Sunday, October 26, 2014

Levenshtein Distance detects differences in lines of code

After chatting with a colleague Michael Mah about the finer points of code counters a couple weeks ago, I've been studying ways to detect differences between 2 lines of code for my EZ-Metrix product.
The problem is not simply to detect differences of any kind, as this could be accomplished by a simple string compare (e.g., does string A = string B?). The challenge is in deciding if the extent of the differences between the lines constitutes, in effect, a completely new line of code. In other words, at what point does the accumulation of differences between two lines of code exceed what one might characterize as 'changes' to the point where the line is considered brand new?
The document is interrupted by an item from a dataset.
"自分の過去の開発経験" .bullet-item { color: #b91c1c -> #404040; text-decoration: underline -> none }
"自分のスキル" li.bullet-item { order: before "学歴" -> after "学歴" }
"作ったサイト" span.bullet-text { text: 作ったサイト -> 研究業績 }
This research has revealed a solution called the Levenshtein Distance (LD) algorithm (en.wikipedia.org/wiki/Edit_distance). In simple terms, the LD is essentially the minimum number of character edits (adds, modifies or deletes) that it takes to change string A into string B. If applied to a code counter, this LD value could be used along with a threshold value to decide if a line of code has been modified (LD value below a threshold), or is new (LD value above a threshold).
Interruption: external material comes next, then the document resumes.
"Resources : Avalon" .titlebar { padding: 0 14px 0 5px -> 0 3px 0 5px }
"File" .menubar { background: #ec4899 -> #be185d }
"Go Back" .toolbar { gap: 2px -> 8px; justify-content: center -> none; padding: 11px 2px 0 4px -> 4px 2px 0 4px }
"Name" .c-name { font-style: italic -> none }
In EZ-Metrix, I plan to implement a % threshold, which gives the user a (configurable) way to set their own difference threshold, which is relative to each line's length. This way, short and long lines get treated the same, with respect to characterizing the line as either modified or new. An EZ-Metrix user may want to choose a threshold value of, for example 75%, which would count a line as new, if the number of changed characters exceeds 75% of the number of characters in the original line. Otherwise, the line would be counted as modified.
In the near future, a new version of EZ-Metrix (v5.0) will be released, which implements LD, among other improvements.
I'm hopefully this improvement will be embraced by the industry.